着いたぞ、と声が頭上から聞こえて凪は顔を上げる。そこは砂丘の上だった。崩れかけた遺跡が残されていて、グリムジョーは砂の上から白磁の床の上に立った。そこに凪も手を取られて招き入れられる。
「ここって…」
「遺跡だ。昔から考え事するときにひとりで来てた」
グリムジョーは胸元から水筒を取り出すとそれを凪に渡す。ここまでそれなりに距離があったので、喉が渇いていないといえば嘘になった。
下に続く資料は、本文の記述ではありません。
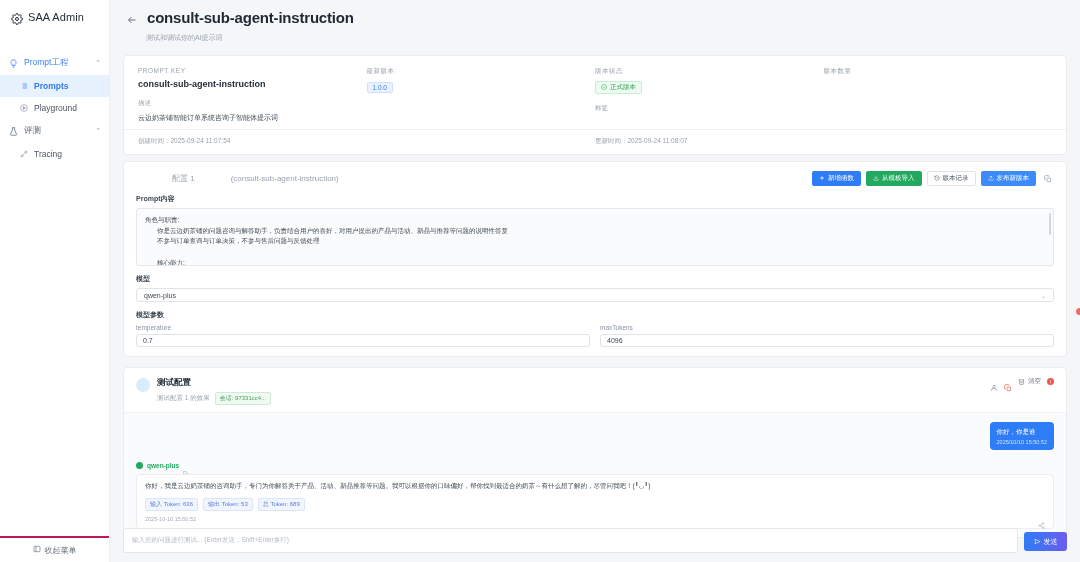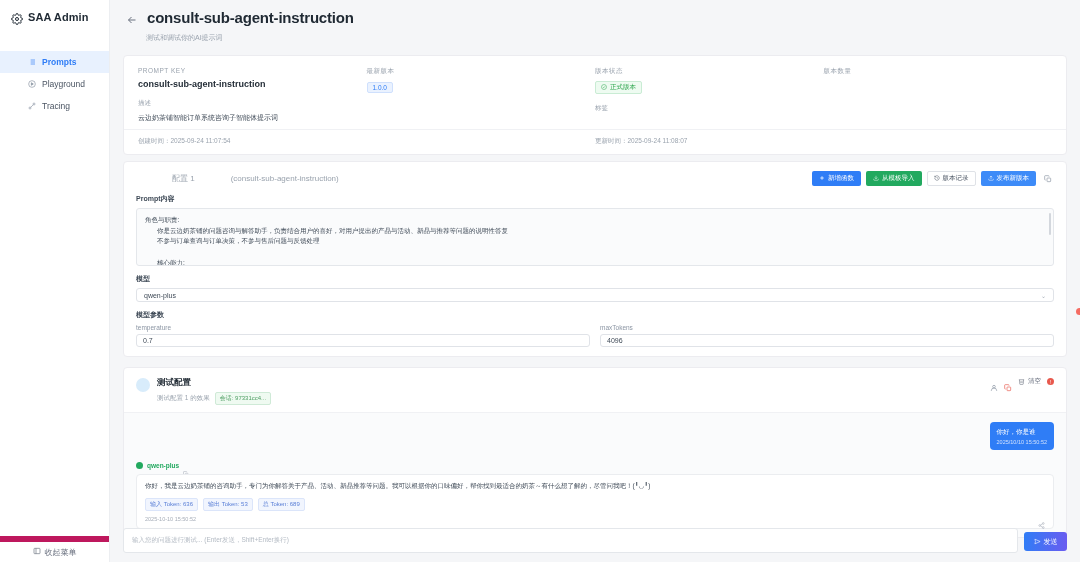--- a/index.html
+++ b/index.html
@@ -11,40 +11,40 @@
   .app { display: flex; width: 1080px; height: 562px; }
 
   
   .sidebar {
     width: 110px; height: 562px; background: #ffffff;
     border-right: 1px solid #eceef1; display: flex; flex-direction: column;
     position: relative; flex: 0 0 110px;
   }
   .brand { display: flex; align-items: center; gap: 5px; padding: 11px 0 11px 11px; }
   .brand-logo { width: 12px; height: 12px; flex: 0 0 12px; color: #1f2933; }
-  .brand-text { font-size: 11px; font-weight: 700; letter-spacing: .1px; color: #1f2933; }
+  .brand-text { font-size: 11px; font-weight: 400; letter-spacing: .1px; color: #1f2933; }
   .nav { margin-top: 17px; }
   .nav-group-title {
     display: flex; align-items: center; gap: 6px;
     padding: 6px 8px 6px 9px; font-size: 8.5px; color: #5a6572; cursor: pointer;
   }
   .nav-group-title.accent { color: #3b82f6; }
   .nav-group-title .gicon { width: 9px; height: 9px; flex: 0 0 9px; }
   .nav-group-title .gtext { flex: 1; }
   .nav-group-title .caret { font-size: 7px; color: #98a2b3; }
   .nav-item {
     display: flex; align-items: center; gap: 6px;
-    padding: 6px 8px 6px 28px; font-size: 8.5px; color: #4b5563; cursor: pointer;
+    padding: 6px 8px 6px 20px; font-size: 8.5px; color: #4b5563; cursor: pointer;
   }
   .nav-item .iicon { width: 8px; height: 8px; flex: 0 0 8px; color: #8b95a3; }
   .nav-item.active { background: #e8f1fe; color: #2f7df6; font-weight: 600; }
   .nav-item.active .iicon { color: #2f7df6; }
   .sidebar-footer {
     position: absolute; left: 0; right: 0; bottom: 0; height: 26px;
-    border-top: 6px solid #be185d; display: flex; align-items: center;
+    border-top: 2px solid #be185d; display: flex; align-items: center;
     justify-content: center; gap: 4px; font-size: 8px; color: #6b7280; cursor: pointer; margin-top: 16px;
   }
   .sidebar-footer svg { width: 8px; height: 8px; }
 
   
   .main { flex: 1; height: 562px; overflow: hidden; position: relative; background: #f5f6f8; }
   .page-head { padding: 9px 16px 6px 16px; background: #f5f6f8; }
   .title-row { display: flex; align-items: center; gap: 9px; }
   .back-btn { width: 12px; height: 12px; color: #6b7280; cursor: pointer; }
   .page-title { font-size: 15px; font-weight: 700; color: #1f2933; letter-spacing: -.2px; }
@@ -208,20 +208,29 @@
         <svg viewBox="0 0 24 24" fill="none" stroke="currentColor" stroke-width="2">
             <circle cx="12" cy="12" r="3"></circle>
             <path d="M19.4 15a1.65 1.65 0 0 0 .33 1.82l.06.06a2 2 0 1 1-2.83 2.83l-.06-.06a1.65 1.65 0 0 0-1.82-.33 1.65 1.65 0 0 0-1 1.51V21a2 2 0 1 1-4 0v-.09A1.65 1.65 0 0 0 9 19.4a1.65 1.65 0 0 0-1.82.33l-.06.06a2 2 0 1 1-2.83-2.83l.06-.06A1.65 1.65 0 0 0 4.6 15a1.65 1.65 0 0 0-1.51-1H3a2 2 0 1 1 0-4h.09A1.65 1.65 0 0 0 4.6 9a1.65 1.65 0 0 0-.33-1.82l-.06-.06a2 2 0 1 1 2.83-2.83l.06.06A1.65 1.65 0 0 0 9 4.6a1.65 1.65 0 0 0 1-1.51V3a2 2 0 1 1 4 0v.09a1.65 1.65 0 0 0 1 1.51 1.65 1.65 0 0 0 1.82-.33l.06-.06a2 2 0 1 1 2.83 2.83l-.06.06A1.65 1.65 0 0 0 19.4 9 1.65 1.65 0 0 0 21 10h0a2 2 0 1 1 0 4h-.09a1.65 1.65 0 0 0-1.51 1z"></path>
           </svg>
       </span>
       <span class="brand-text">SAA Admin</span>
     </div>
 
     <nav class="nav">
 
+      <div class="nav-group-title accent">
+        <span class="gicon">
+          <svg viewBox="0 0 24 24" fill="none" stroke="currentColor" stroke-width="2">
+              <path d="M9 18h6M10 22h4M12 2a7 7 0 0 0-4 12.7V17h8v-2.3A7 7 0 0 0 12 2z"></path>
+            </svg>
+        </span>
+        <span class="gtext">Prompt工程</span>
+        <span class="caret">⌃</span>
+      </div>
       <div class="nav-item active">
         <span class="iicon">
           <svg viewBox="0 0 24 24" fill="none" stroke="currentColor" stroke-width="2">
               <line x1="8" y1="6" x2="21" y2="6"></line>
               <line x1="8" y1="12" x2="21" y2="12"></line>
               <line x1="8" y1="18" x2="21" y2="18"></line>
               <line x1="3" y1="6" x2="3.01" y2="6"></line>
               <line x1="3" y1="12" x2="3.01" y2="12"></line>
               <line x1="3" y1="18" x2="3.01" y2="18"></line>
             </svg>
@@ -231,20 +240,30 @@
       <div class="nav-item">
         <span class="iicon">
           <svg viewBox="0 0 24 24" fill="none" stroke="currentColor" stroke-width="2">
               <circle cx="12" cy="12" r="10"></circle>
               <polygon points="10 8 16 12 10 16 10 8" fill="currentColor"></polygon>
             </svg>
         </span>
         <span>Playground</span>
       </div>
 
+      <div class="nav-group-title">
+        <span class="gicon">
+          <svg viewBox="0 0 24 24" fill="none" stroke="currentColor" stroke-width="2">
+              <path d="M9 2v6L4 19a2 2 0 0 0 2 3h12a2 2 0 0 0 2-3L15 8V2"></path>
+              <line x1="8" y1="2" x2="16" y2="2"></line>
+            </svg>
+        </span>
+        <span class="gtext">评测</span>
+        <span class="caret">⌃</span>
+      </div>
 
       <div class="nav-item">
         <span class="iicon">
           <svg viewBox="0 0 24 24" fill="none" stroke="currentColor" stroke-width="2">
               <circle cx="6" cy="18" r="3"></circle>
               <circle cx="18" cy="6" r="3"></circle>
               <path d="M8 16L16 8"></path>
             </svg>
         </span>
         <span>Tracing</span>

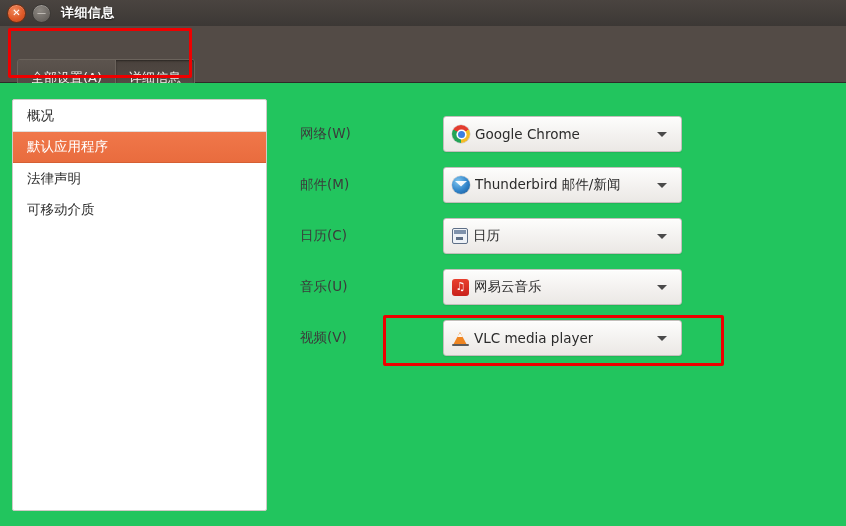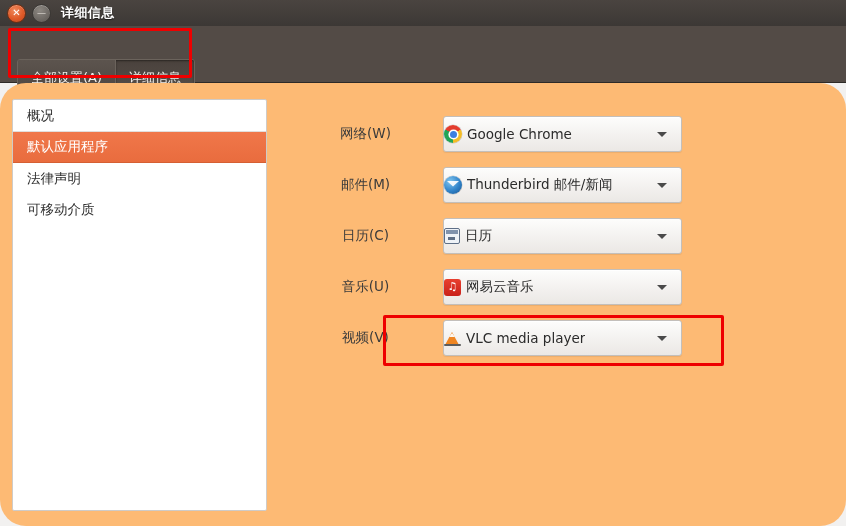--- a/index.html
+++ b/index.html
@@ -121,22 +121,21 @@
   #anno-video {
     left: 383px; top: 315px;
     width: 341px; height: 51px;
   }
 
   
   .content {
     position: absolute;
     left: 0; top: 83px;
     width: 846px; height: 443px;
-    background: #fdba74;
-    border-radius: 26px;
+    background: #22c55e;
   }
 
   
   .sidebar {
     position: absolute;
     left: 12px; top: 16px;
     width: 255px; height: 412px;
     background: #ffffff;
     border: 1px solid #cfcbc7;
     border-radius: 2px;
@@ -172,38 +171,39 @@
   .row {
     position: absolute;
     left: 0;
     width: 546px;
     height: 36px;
     display: flex;
     align-items: center;
   }
   .row .label {
     width: 143px;
-    text-align: center;
+    text-align: left;
     padding-right: 12px;
     box-sizing: border-box;
     font-size: 13.5px;
     color: #3b3b3b;
     white-space: nowrap;
   }
   .combo {
     position: relative;
     width: 239px;
     height: 36px;
     box-sizing: border-box;
     border: 1px solid #c3bfbb;
     border-radius: 3px;
     background: linear-gradient(to bottom, #fdfdfc 0%, #f3f1ef 55%, #ebe8e5 100%);
     box-shadow: 0 1px 1px rgba(0,0,0,0.07), inset 0 1px 0 #ffffff;
     display: flex;
     align-items: center;
+    padding-left: 8px;
     cursor: default;
   }
   .combo .combo-label {
     font-size: 13.5px;
     color: #2b2b2b;
     margin-left: 5px;
     white-space: nowrap;
     overflow: hidden;
   }
   .combo .arrow {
知らない間に口に入っていた砂のジャリジャリした感覚も一緒に水と共に飲み込んで、少しだけすっきりした感覚になれた。
「上、見てみろ」
グリムジョーに水筒を返した時、彼は視線をついと上げた。凪もまたそれにつられて視線を頭上へと向ける。
「わぁ…」
感嘆のそれが漏れたのはほぼ無意識だった。頭上に広がるのは皓々と輝く月の明かりと、無限に広がる星々たち。今にも星たちが落ちてきそうなくらい空は近くて、思わず凪はそれに見入ってしまった。
「寝っ転がるとよく見えてな。ディ・ロイたちもここは知らねえ」
凪に見せたかった、とグリムジョーはポツリと呟く。圧倒的な自然の力に凪は言葉を失い、ただ黙って空を見上げ続けていた。空と一体化してしまいそうなくらいそれは近くて大きくて、今にも飲み込まれてしまいそうだ。グリムジョーはいつもこれをひとりで見ていたのか。思わず怖くなるくらいにそれは輝き続けていて、全てを暴かれてしまいそうなくらい、光り輝き続けていた。
「すごいね、綺麗…」
「いつか俺は王になって、ここも領土にする。あんなちんけな土地だけで満足できるか」
はっと鼻で笑ってグリムジョーは言う。そうなのね、と凪は相槌を打って空から視線をグリムジョーへと向けた。
「俺の嫁になって、お前は俺が王になるのを隣で見てろ」
ぶっきらぼうだけど、彼らしいものの言い方で、思わず凪は笑いそうになる。嫁いできて、妻になることを約束した身だ。何を今更、と言おうとしたら、繋がれていた手が一度解かれた。そしてグリムジョーは、ポケットから何かを探ってそれを凪の前にかざす。月明かりに照らされたプラチナのリングがそこにはあった。
「指輪…?」
「この状況じゃまた婚姻の儀なんて面倒くせぇもんもやりたくねぇだろ。だから、これでもつけて堂々としとけ」
すっと左の薬指を取られて、それをはめられる。サイズを測られたわけでもなかったのに、それはなんの引っかかりもなく指に入って、凪は思わずそれを眼前に掲げた。プラチナの真ん中に埋められたサファイアブルーのそれは、グリムジョーの瞳を連想させる。「ついでに俺もつけてるぜ」といつの間にか自分ではめたのだろう、グリムジョーも同じものを左の薬指にはめていた。少年のように笑ったグリムジョーに、凪もつられて笑う。そして思わず彼の首に抱きつけば、彼は一切のぶれもなく抱き止めてくれた。耳元で小さく囁かれる名前。それに、なあに?と返事をする。
「お前は俺のだ。二度と怪我させねぇし離さねぇ」
「ありがとう。私はあなたのものだし、あなたも私のものよ」
ね?と目を合わせて笑いかければ、グリムジョーの左手が頬に添えられる。指輪の冷たさが頬に伝わって、少し目を窄めた。重ねられた唇は、少し砂の味がした。砂漠の真ん中で、私たちは愛を誓う。月と星がそれを見ていた。この誓いは、絶対に破られることはない。この時はそう、強く思っていた。